Living in a country that still venerates the sitcom “Dad’s Army”, I find it odd that “Happy Days”, set a decade later, is nowhere to be found on UK streaming services.
I last saw “Happy Days” about twenty years ago on Channel 4, whose mornings remain full of old sitcoms like “Cheers” and “Frasier”, which were also produced by Paramount. With no other TV channel airing the show, I thought it must be found online on Paramount+, but it wasn’t there. Paramount runs two other streaming services in the UK, Pluto TV and My5, the latter through their ownership of Channel 5, but “Happy Days” was not there either. Also nowhere to be found were any series spun off from the show, like “Laverne & Shirley”, “Joanie Loves Chachi” and “Mork & Mindy”.
A sitcom about 1950s teenage life growing up in the American Midwest, arriving in the same moment as the film “American Graffiti” and the original stage production of “Grease”, “Happy Days” ran on the ABC network for so long – January 1974 to July 1984 – that it was set in the early 1960s by its end. Starring Ron Howard as archetypal teenager Richie Cunningham, with Marion Ross and Tom Bosley as his parents, the Bugs Bunny of the show turned out to be their lodger, Arthur Fonzarelli, an effortlessly cool leather-jacketed greaser mechanic on a motorcycle, who turned on jukeboxes just by knocking them, and who owned the show’s catchphrases: “sit on it”, “Ayyyyy...” and “Whoa”. Henry Winkler, as “the Fonz” or “Fonzie” was the star of “Happy Days” long before Howard left the show in 1980, at which point Fonzarelli had become a high school teacher and a pillar of society.
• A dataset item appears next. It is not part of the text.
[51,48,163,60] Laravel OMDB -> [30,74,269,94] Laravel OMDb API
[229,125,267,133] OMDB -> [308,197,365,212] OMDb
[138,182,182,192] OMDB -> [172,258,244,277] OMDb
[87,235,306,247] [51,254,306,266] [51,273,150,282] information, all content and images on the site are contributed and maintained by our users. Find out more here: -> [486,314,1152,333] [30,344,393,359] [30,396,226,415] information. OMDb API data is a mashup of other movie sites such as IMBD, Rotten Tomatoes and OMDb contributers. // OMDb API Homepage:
I don’t think there is a specific reason for “Happy Days” falling off the radar. The phrase “jumping the shark”, for when a series exhausts its original premise and mutates into something else entirely, comes from “Fonzie” doing exactly that on a fifth-season episode in 1977, taking advantage of Henry Winkler’s experience as a water-skiing instructor – the same season also saw Robin Williams make his first appearance as the alien Mork, before getting his own show.
However, these were only the latest “jumps”. With “Fonzie” moving to the foreground after the first season, what began as a more filmic show, shot with a single camera and canned laughter, “Happy Days” was filmed in front of an increasingly raucous studio audience after the second season. Even bigger was the changing of the sitcom’s “sit”, as Winkler was established as the sole lead after Ron Howard left. I don’t remember seeing many episodes without Howard, suggesting the eighth season onward may have been too different a show when taking “Happy Days” as a whole – again, I can’t see it to check.
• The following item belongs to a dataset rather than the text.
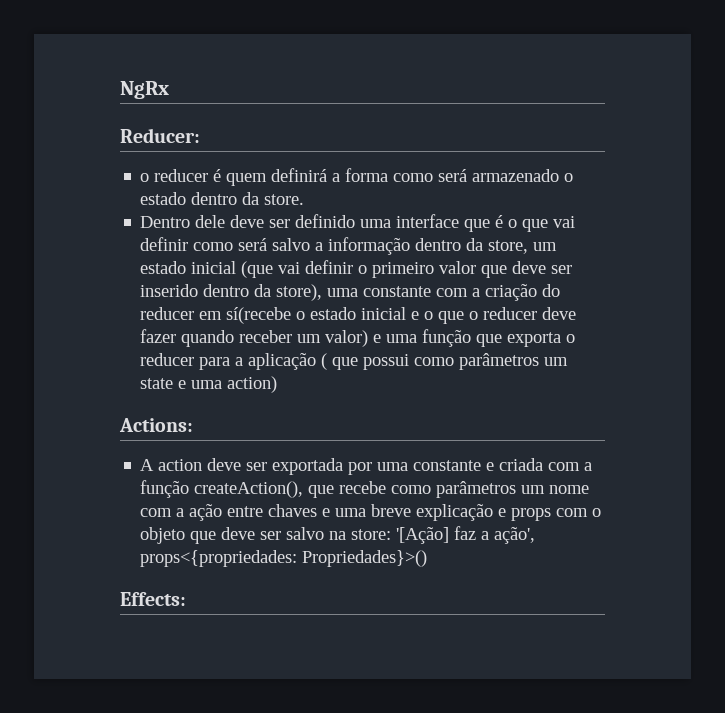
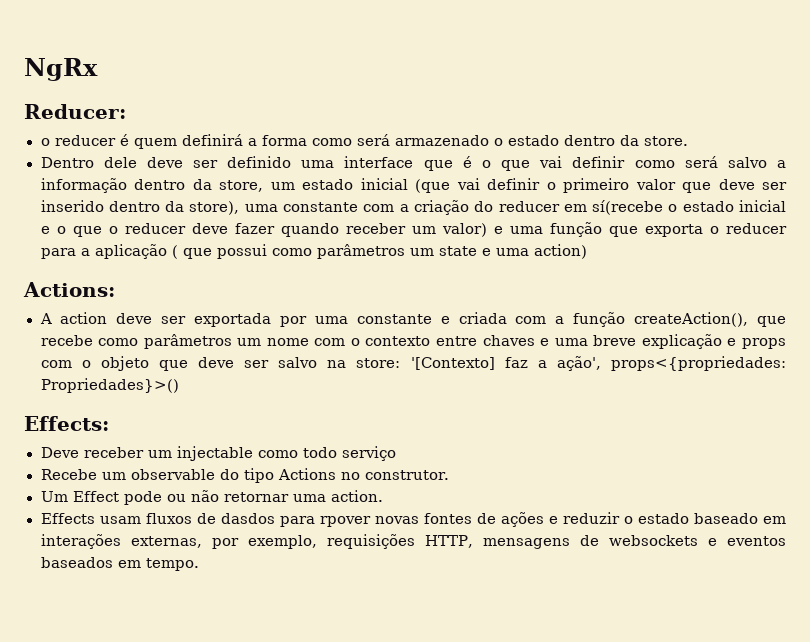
[176,504,223,521] a ação -> [350,336,431,346] o contexto
[396,527,450,544] '[Ação] -> [410,357,495,370] '[Contexto]
(186, 599) none -> [40,446,396,461] [40,468,450,483] [40,490,383,505] [40,512,786,527] [40,534,787,549] [40,557,199,571] // Deve receber um injectable como todo serviço // Recebe um observable do tipo Actions no construtor. // Um Effect pode ou não retornar uma action. // Effects usam fluxos de dasdos para rpover novas fontes de ações e reduzir o estado baseado em interações externas, por exemplo, requisições HTTP, mensagens de websockets e eventos baseados em tempo.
Before the advent of streaming, Paramount only released the first six of the show’s eleven seasons on DVD, with only the third and fourth seasons retaining the original music used - the show’s atmosphere was set with much use of needle drops and the cast singing what were now “golden oldies” for the audience. Nostalgia for that period of music and culture has also receded with passing generations, but with the post-war baby boom seeing the birth of popular music and of popular culture, as we understand it today, happening in the 1950s, it remains an important point to which culture still returns – as of July 2024, a proposed BBC radio service concentrating on music from the 1950s, 60s and 70s is held up while further consultations determine if it is not stepping on the toes of the aptly-named Boom Radio.
This is one more nail in the coffin of thinking that streaming services would be great repositories of television and film history, especially with Paramount having begun in 1912. It is possible that “Happy Days”, or any show not produced in the last forty years, is no longer nostalgic or profitable enough for inclusion on any of their services, to which I think: “Cheers”, you’re next.